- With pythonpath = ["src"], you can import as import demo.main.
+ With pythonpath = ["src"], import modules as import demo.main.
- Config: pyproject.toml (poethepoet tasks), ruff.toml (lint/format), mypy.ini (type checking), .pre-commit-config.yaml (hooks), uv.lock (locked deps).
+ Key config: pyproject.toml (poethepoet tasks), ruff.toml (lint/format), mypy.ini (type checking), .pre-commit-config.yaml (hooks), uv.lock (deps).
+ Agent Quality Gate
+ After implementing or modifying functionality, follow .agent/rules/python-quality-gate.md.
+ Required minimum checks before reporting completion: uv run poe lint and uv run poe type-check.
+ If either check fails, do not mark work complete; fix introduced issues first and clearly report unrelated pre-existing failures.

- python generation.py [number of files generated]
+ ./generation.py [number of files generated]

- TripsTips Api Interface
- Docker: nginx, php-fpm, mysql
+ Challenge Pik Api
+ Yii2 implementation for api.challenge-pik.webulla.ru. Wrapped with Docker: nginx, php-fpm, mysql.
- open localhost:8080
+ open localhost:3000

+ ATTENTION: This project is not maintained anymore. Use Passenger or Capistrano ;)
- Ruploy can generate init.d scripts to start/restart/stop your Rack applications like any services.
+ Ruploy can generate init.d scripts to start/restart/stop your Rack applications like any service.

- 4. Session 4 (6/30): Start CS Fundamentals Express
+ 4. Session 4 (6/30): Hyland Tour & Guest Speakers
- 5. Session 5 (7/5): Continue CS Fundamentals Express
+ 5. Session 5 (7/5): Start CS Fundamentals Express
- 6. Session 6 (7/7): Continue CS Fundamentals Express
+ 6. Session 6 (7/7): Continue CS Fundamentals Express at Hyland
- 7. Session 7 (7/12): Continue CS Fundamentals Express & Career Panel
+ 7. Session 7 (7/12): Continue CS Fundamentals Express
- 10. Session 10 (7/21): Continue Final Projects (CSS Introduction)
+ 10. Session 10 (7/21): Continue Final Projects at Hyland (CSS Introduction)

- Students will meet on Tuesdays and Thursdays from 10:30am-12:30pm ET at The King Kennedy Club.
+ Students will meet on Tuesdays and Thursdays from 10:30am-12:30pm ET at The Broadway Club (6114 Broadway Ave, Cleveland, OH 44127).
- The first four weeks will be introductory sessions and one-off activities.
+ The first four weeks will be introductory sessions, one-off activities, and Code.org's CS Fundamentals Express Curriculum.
****************************************
The answer must be every line from the records above that contains the word "scripts", copied in full.

* RESPONSE AREA
- Ruploy can generate init.d scripts to start/restart/stop your Rack applications like any services.
+ Ruploy can generate init.d scripts to start/restart/stop your Rack applications like any service.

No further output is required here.